In der Familie von Konstantin Bauer ist auch die Mutter in Karenz gegangen. „Weil sie das wollte“, sagt Bauer. Er hat zwar den Papa-Monat nach der Geburt der Tochter in Anspruch genommen, aber weil er als Psychiater am LKH II in Graz mehr verdient, ist es bei der einmonatigen Auszeit geblieben.

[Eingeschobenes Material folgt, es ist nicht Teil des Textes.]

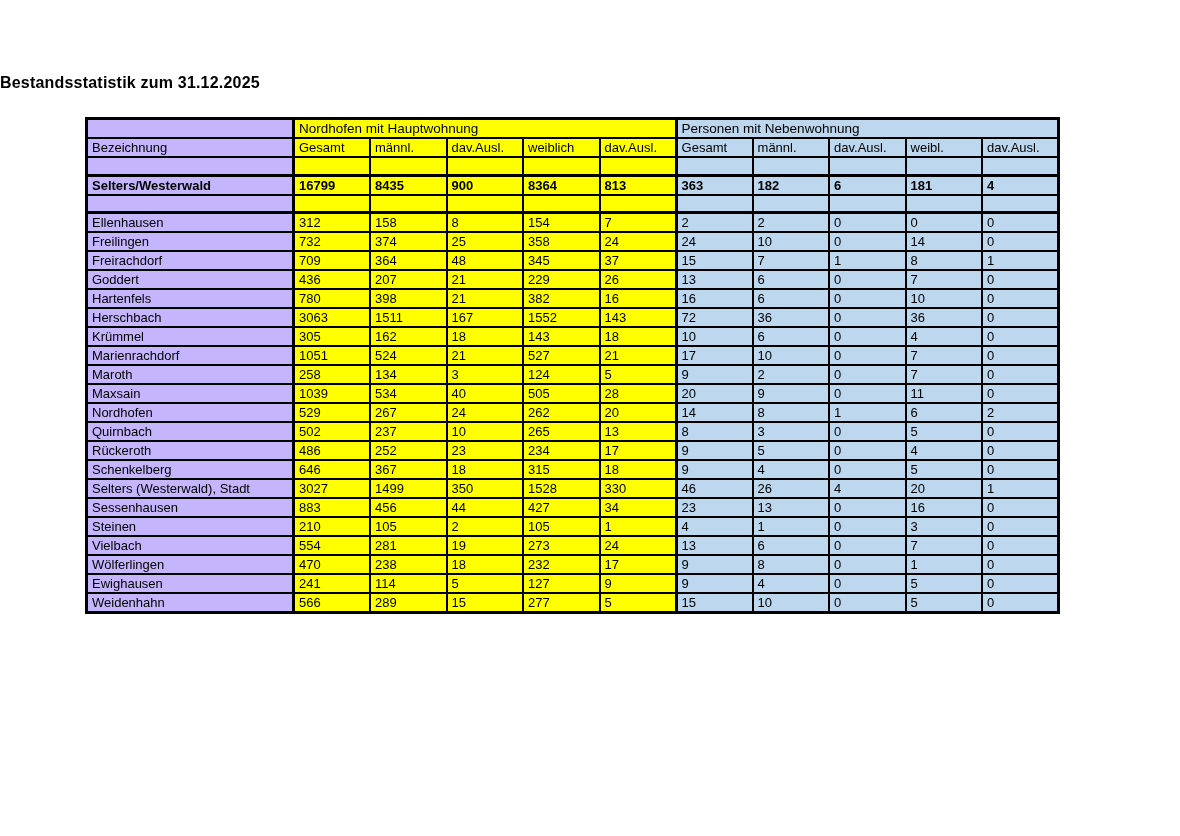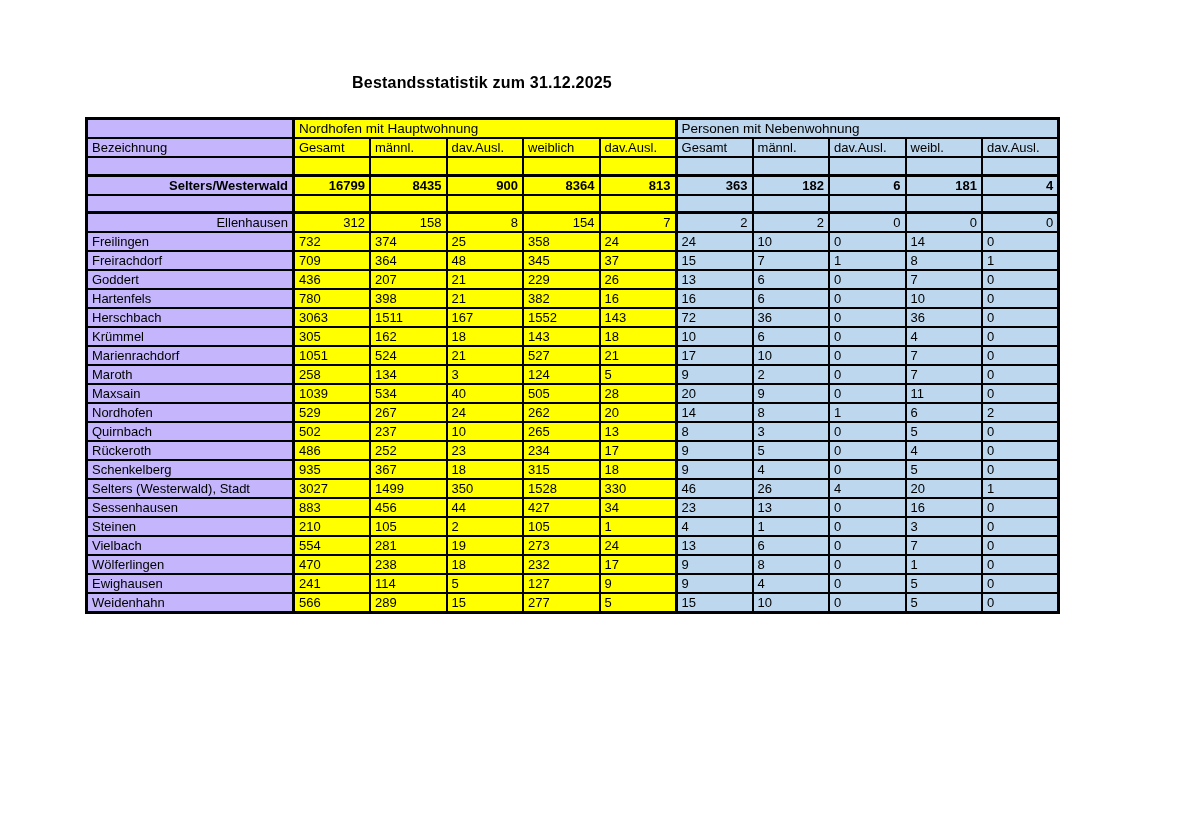"Bestandsstatistik zum 31.12.2025" .title { text-align: center -> left }
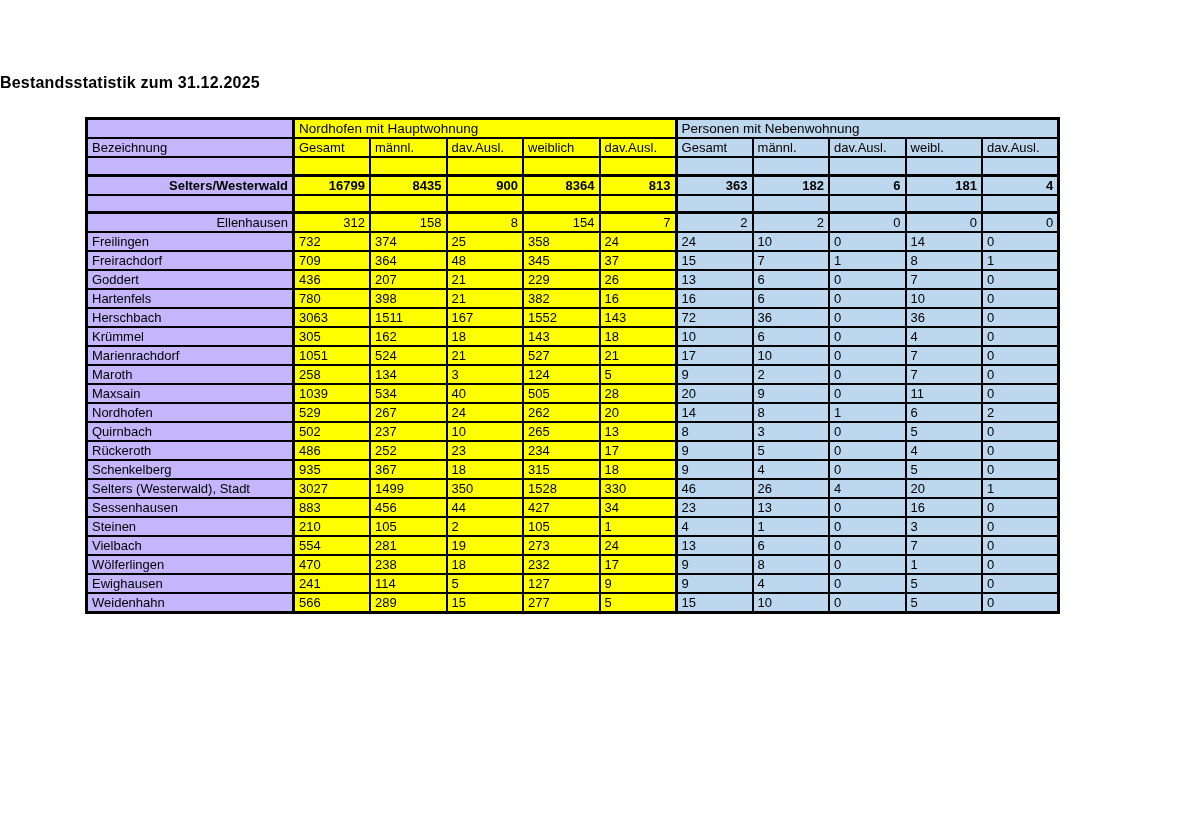"Selters/Westerwald" tr.thick-top td, tr.thick-top th { text-align: right -> none }
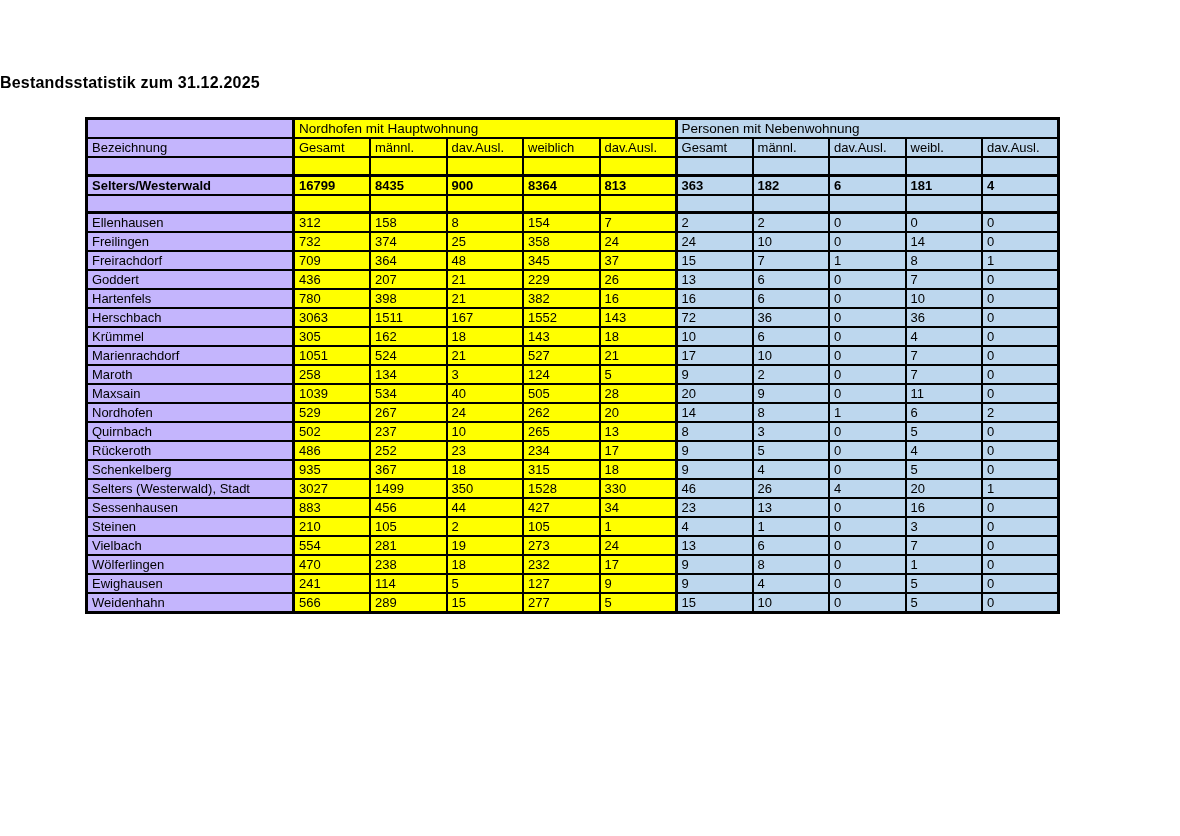"935" td.cell-main { text: 935 -> 646 }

Die Rolle des Vaters ist mit weniger Emotionen verbunden.
GERALD FRIEDRICH
Fachbereichsleiter Psychologie
am Amt für Jugend und Familie in Graz
Christian Probst glaubt ohnehin, dass der Slogan ‚Ganze Männer machen halbe-halbe‘, mit dem das Frauenministerium Ende der 1990er Jahre für eine partnerschaftliche Aufteilung der Haus- und Carearbeit geworben hat, in die Sackgasse führt. „Halbe-halbe kann man nicht zählen. Es geht um einen gleichwertigen Beitrag und nicht darum, dass Vater und Mutter ihr Baby gleich oft gewickelt haben.“
Dass es für Männer tatsächlich nicht so leicht ist, ihre Rolle als Vater zu finden, dabei dürften auch körperliche Gründe eine Rolle spielen. Zu dieser Vermutung kommt Dominik Paleczek vom Familienkompetenzzentrum. „Ich merke das in unseren Väterrunden. Die Natur bereitet die Frau auf den Lebensabschnitt als Mutter vor. Sie spürt den Embryo in ihrem Körper heranwachsen. Ein Mann tut das nicht.“ Womit er aber nicht sagen will, dass Männer in der Zeit der Schwangerschaft keine aktive Rolle spielen sollen. Im Gegenteil. Aus Erfahrung weiß er, dass Männer leichter in ihre Vaterrolle finden, wenn sie ihre Partnerin zum Frauenarzt begleitet haben, mit ihr gemeinsam zum ersten Mal den Herzschlag des Embryos gehört haben und bei der Geburt dabei gewesen sind.

Wenn ein Mann in Karenz
geht, wird er immer noch
schief angeschaut.
DOMINIK PALECZEK
Familienzentrum Graz
„Frauen macht die Natur mit einer körperlichen und hormonellen Umstellung zur Mutter“, sagt Friedrich. „Bei Männern ist die Umstellung davon abhängig, wie sehr er sich einbringt. Klar ist aber, dass die Geburt eines Kindes auch bei Männern zu einer hormonellen Veränderung führen kann.“ Mirsad Hodzic steht mit seinem Sohn Eldin gemeinsam im Geschäft. Eldin ist Uhrmacher. „Ohne meinen Sohn würde es hier im Geschäft nicht gehen“, sagt Mirsad Hodciz stolz. Eldin Hodzic will sich mit dem Vater werden noch Zeit lassen. „Es ist heute nicht mehr so leicht, Kinder zu bekommen“, sagt er. „Soziale Medien machen schon ziemlichen Druck, weil alles perfekt sein muss.“ Am Vatertag wird im Hause Hodzic gegrillt und ordentlich aufgetischt. Und das passt zum Vatertag allemal.